### Task item
The entries below must be reproduced exactly; their pictures are not part of the copy.

### Data records
-*-

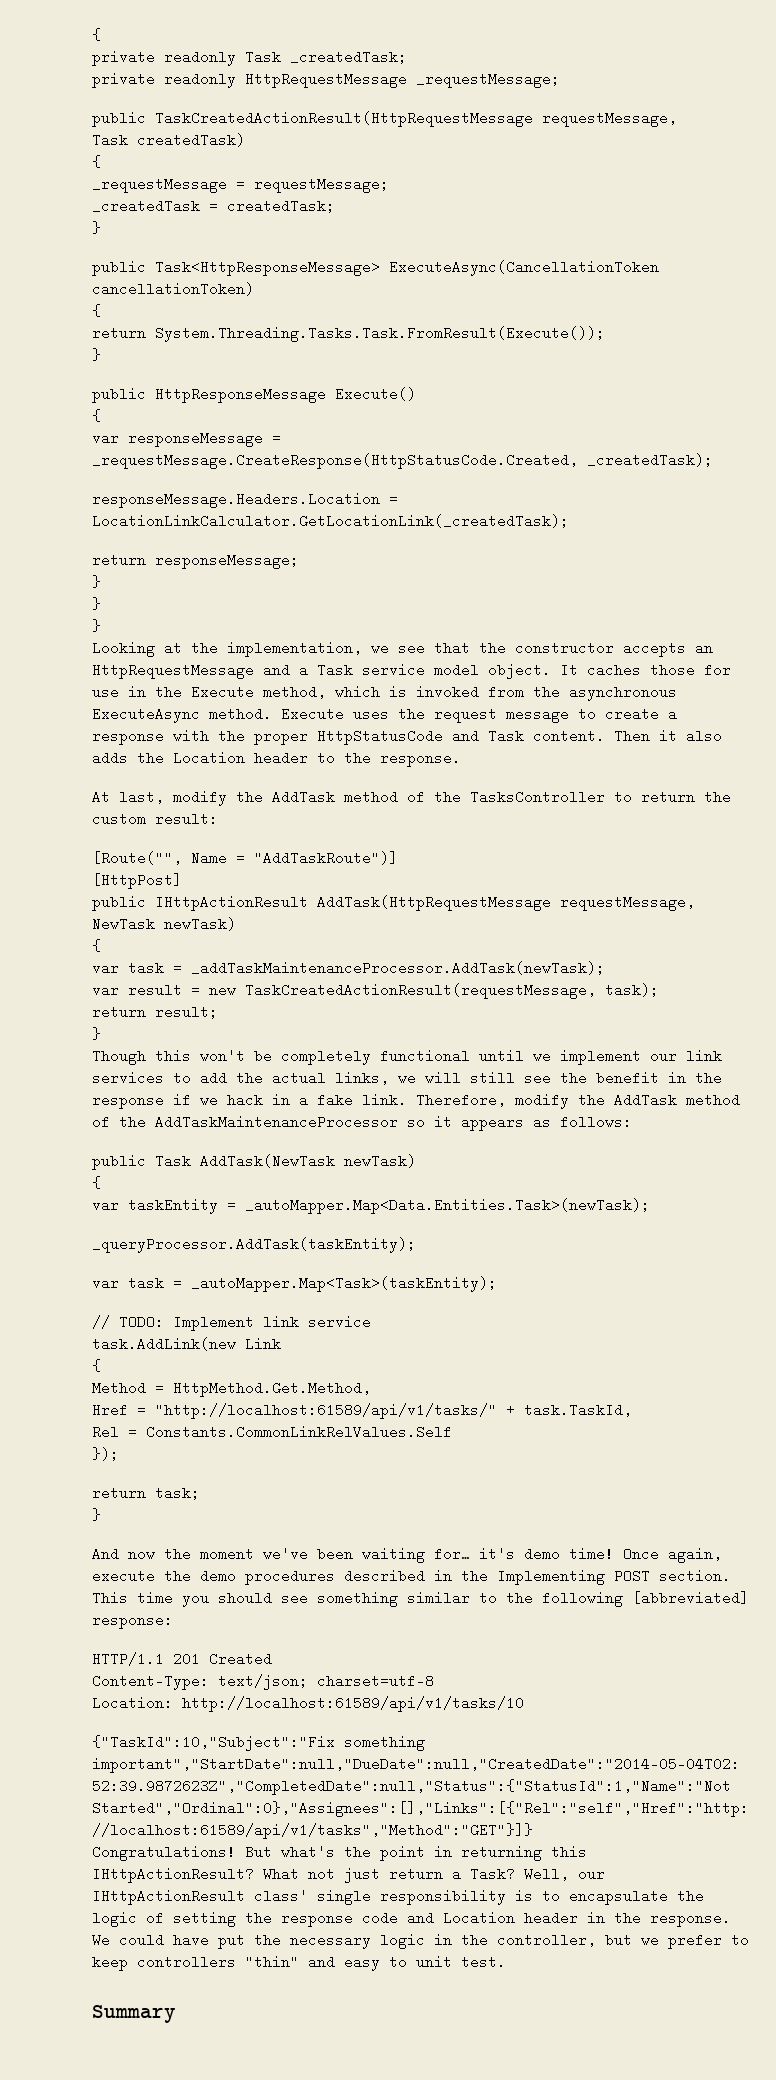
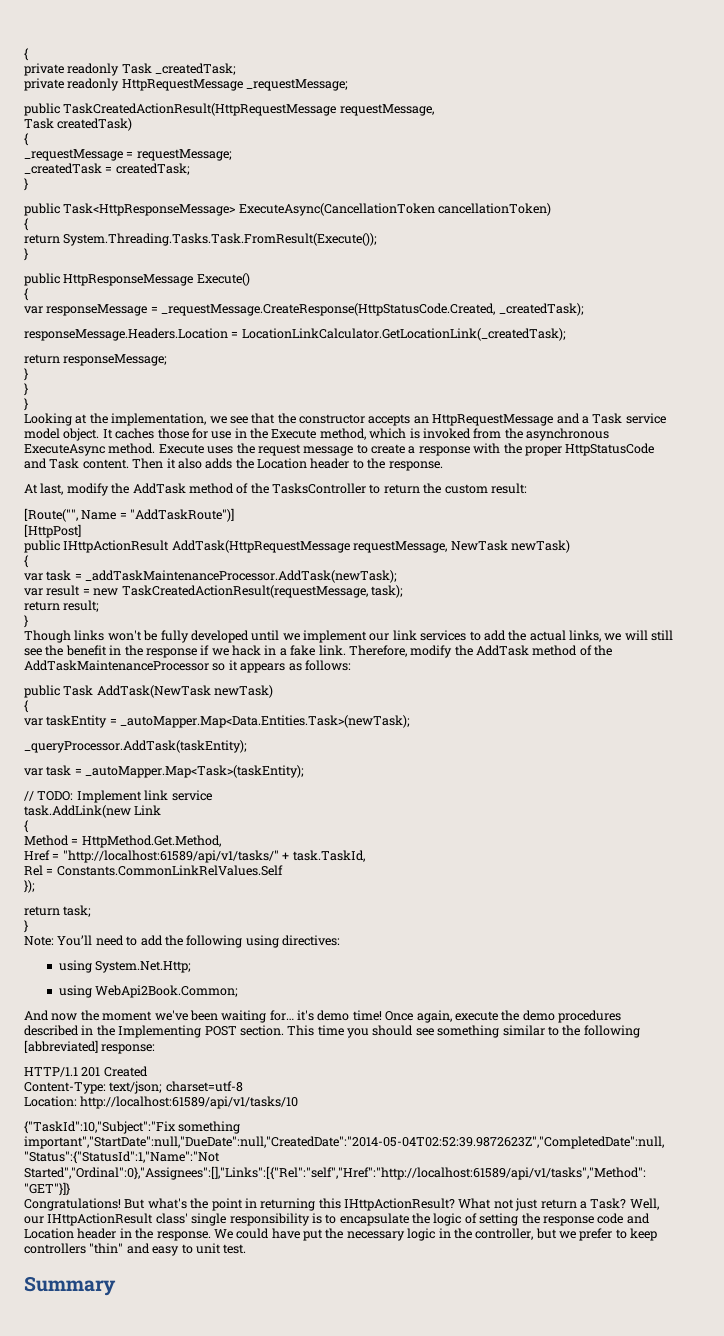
- Though this won't be completely functional until we implement our link services to add the actual links, we will still see the benefit in the response if we hack in a fake link.
+ Though links won't be fully developed until we implement our link services to add the actual links, we will still see the benefit in the response if we hack in a fake link.
+ Note: You’ll need to add the following using directives:
+ using System.Net.Http;
+ using WebApi2Book.Common;

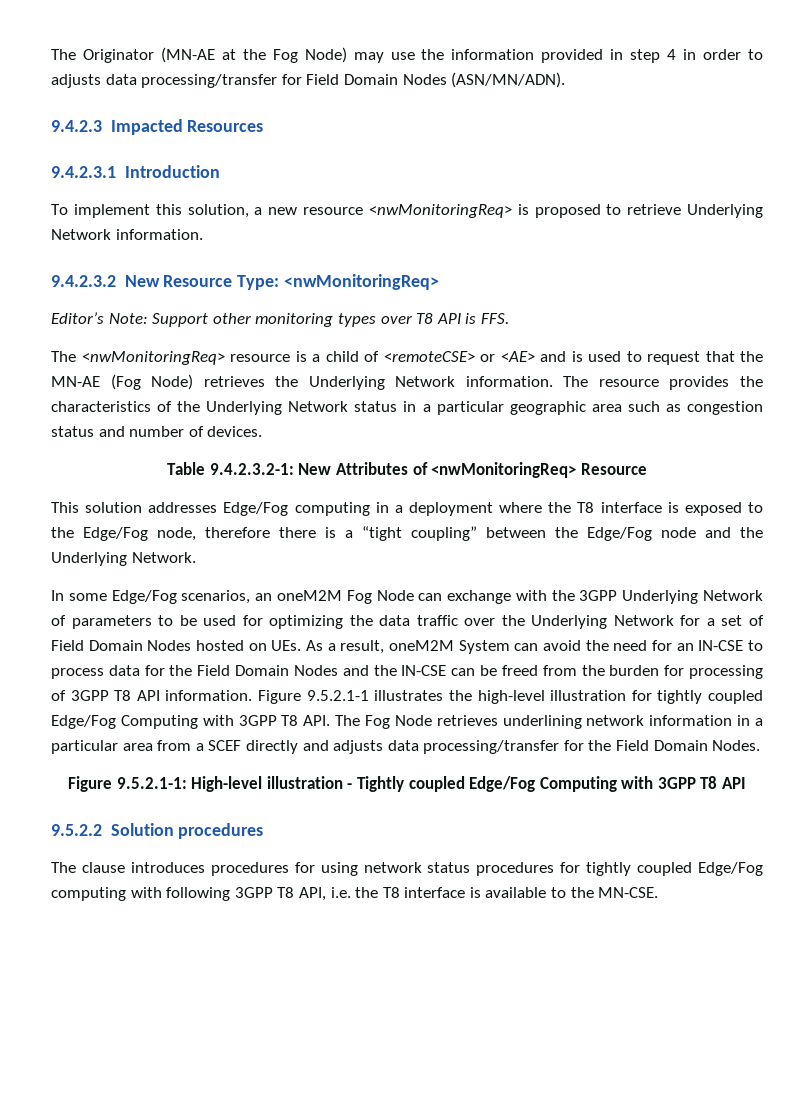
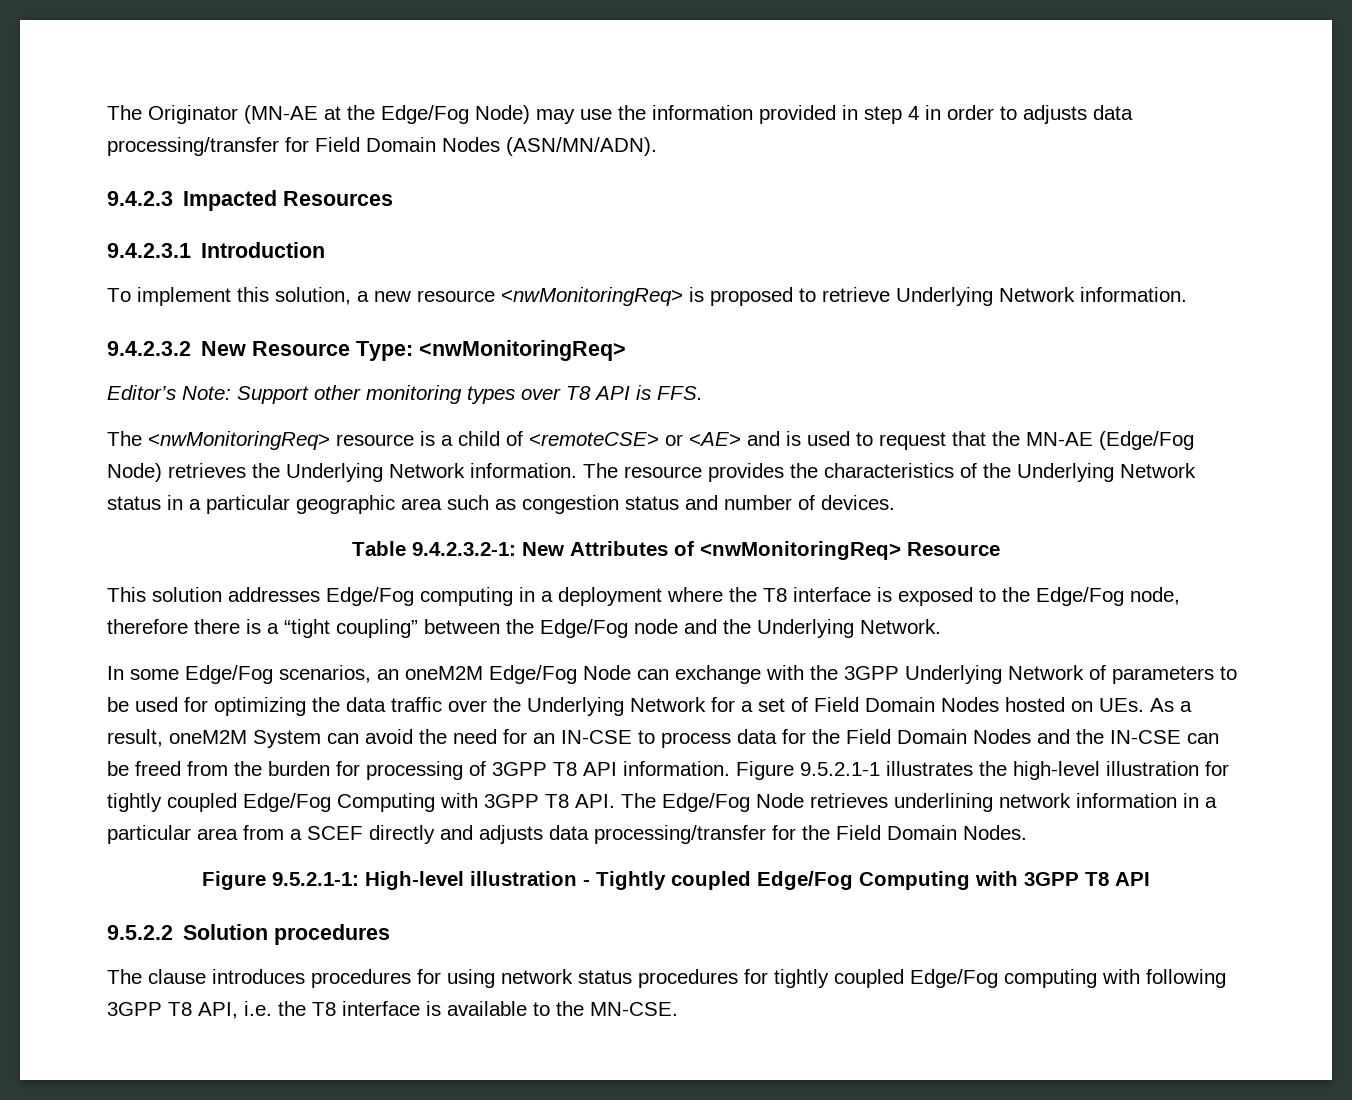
- The Originator (MN-AE at the Fog Node) may use the information provided in step 4 in order to adjusts data processing/transfer for Field Domain Nodes (ASN/MN/ADN).
+ The Originator (MN-AE at the Edge/Fog Node) may use the information provided in step 4 in order to adjusts data processing/transfer for Field Domain Nodes (ASN/MN/ADN).
- The <nwMonitoringReq> resource is a child of <remoteCSE> or <AE> and is used to request that the MN-AE (Fog Node) retrieves the Underlying Network information.
+ The <nwMonitoringReq> resource is a child of <remoteCSE> or <AE> and is used to request that the MN-AE (Edge/Fog Node) retrieves the Underlying Network information.
- In some Edge/Fog scenarios, an oneM2M Fog Node can exchange with the 3GPP Underlying Network of parameters to be used for optimizing the data traffic over the Underlying Network for a set of Field Domain Nodes hosted on UEs. As a result, oneM2M System can avoid the need for an IN-CSE to process data for the Field Domain Nodes and the IN-CSE can be freed from the burden for processing of 3GPP T8 API information.
+ In some Edge/Fog scenarios, an oneM2M Edge/Fog Node can exchange with the 3GPP Underlying Network of parameters to be used for optimizing the data traffic over the Underlying Network for a set of Field Domain Nodes hosted on UEs. As a result, oneM2M System can avoid the need for an IN-CSE to process data for the Field Domain Nodes and the IN-CSE can be freed from the burden for processing of 3GPP T8 API information.
- Figure 9.5.2.1-1 illustrates the high-level illustration for tightly coupled Edge/Fog Computing with 3GPP T8 API. The Fog Node retrieves underlining network information in a particular area from a SCEF directly and adjusts data processing/transfer for the Field Domain Nodes.
+ Figure 9.5.2.1-1 illustrates the high-level illustration for tightly coupled Edge/Fog Computing with 3GPP T8 API. The Edge/Fog Node retrieves underlining network information in a particular area from a SCEF directly and adjusts data processing/transfer for the Field Domain Nodes.

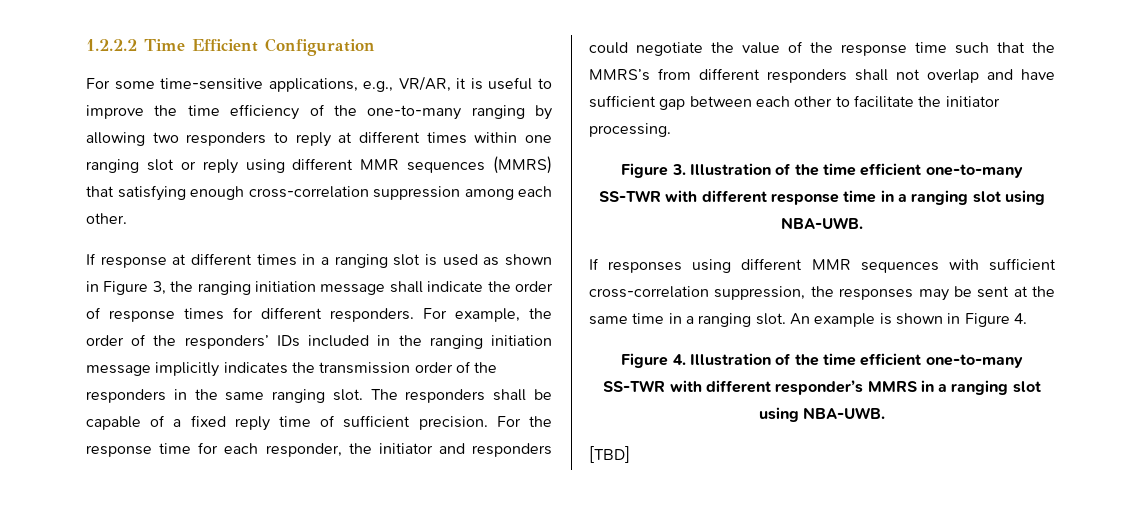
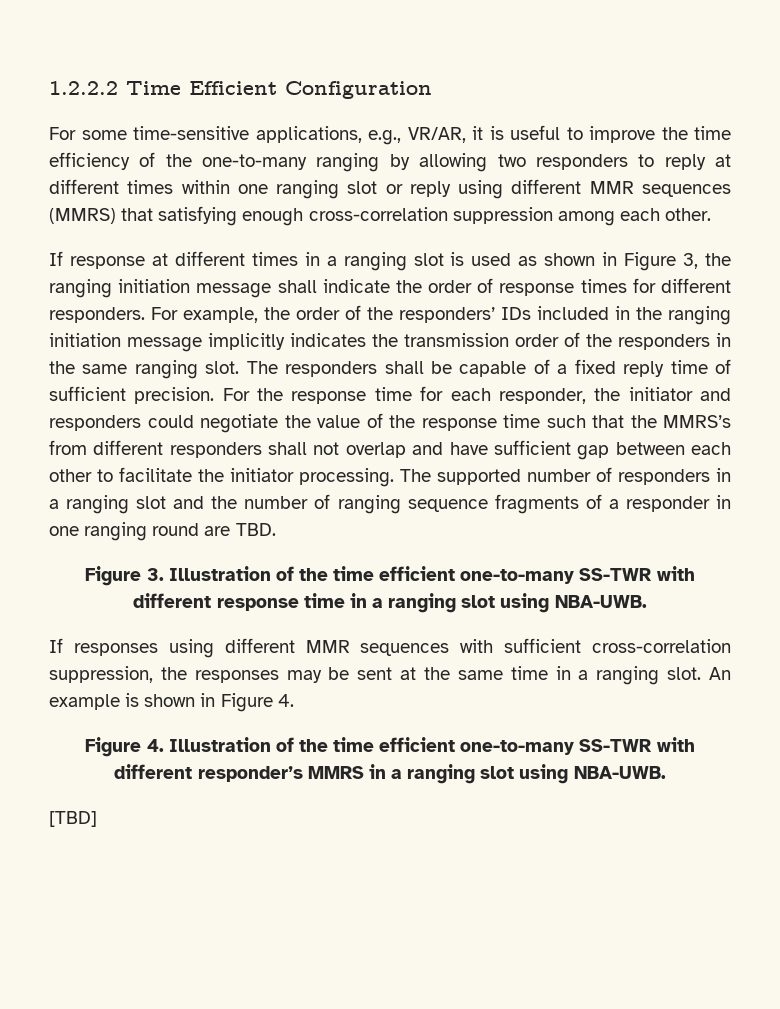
+ The supported number of responders in a ranging slot and the number of ranging sequence fragments of a responder in one ranging round are TBD.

-*-

### Task answer
- Though this won't be completely functional until we implement our link services to add the actual links, we will still see the benefit in the response if we hack in a fake link.
+ Though links won't be fully developed until we implement our link services to add the actual links, we will still see the benefit in the response if we hack in a fake link.
+ Note: You’ll need to add the following using directives:
+ using System.Net.Http;
+ using WebApi2Book.Common;

- The Originator (MN-AE at the Fog Node) may use the information provided in step 4 in order to adjusts data processing/transfer for Field Domain Nodes (ASN/MN/ADN).
+ The Originator (MN-AE at the Edge/Fog Node) may use the information provided in step 4 in order to adjusts data processing/transfer for Field Domain Nodes (ASN/MN/ADN).
- The <nwMonitoringReq> resource is a child of <remoteCSE> or <AE> and is used to request that the MN-AE (Fog Node) retrieves the Underlying Network information.
+ The <nwMonitoringReq> resource is a child of <remoteCSE> or <AE> and is used to request that the MN-AE (Edge/Fog Node) retrieves the Underlying Network information.
- In some Edge/Fog scenarios, an oneM2M Fog Node can exchange with the 3GPP Underlying Network of parameters to be used for optimizing the data traffic over the Underlying Network for a set of Field Domain Nodes hosted on UEs. As a result, oneM2M System can avoid the need for an IN-CSE to process data for the Field Domain Nodes and the IN-CSE can be freed from the burden for processing of 3GPP T8 API information.
+ In some Edge/Fog scenarios, an oneM2M Edge/Fog Node can exchange with the 3GPP Underlying Network of parameters to be used for optimizing the data traffic over the Underlying Network for a set of Field Domain Nodes hosted on UEs. As a result, oneM2M System can avoid the need for an IN-CSE to process data for the Field Domain Nodes and the IN-CSE can be freed from the burden for processing of 3GPP T8 API information.
- Figure 9.5.2.1-1 illustrates the high-level illustration for tightly coupled Edge/Fog Computing with 3GPP T8 API. The Fog Node retrieves underlining network information in a particular area from a SCEF directly and adjusts data processing/transfer for the Field Domain Nodes.
+ Figure 9.5.2.1-1 illustrates the high-level illustration for tightly coupled Edge/Fog Computing with 3GPP T8 API. The Edge/Fog Node retrieves underlining network information in a particular area from a SCEF directly and adjusts data processing/transfer for the Field Domain Nodes.

+ The supported number of responders in a ranging slot and the number of ranging sequence fragments of a responder in one ranging round are TBD.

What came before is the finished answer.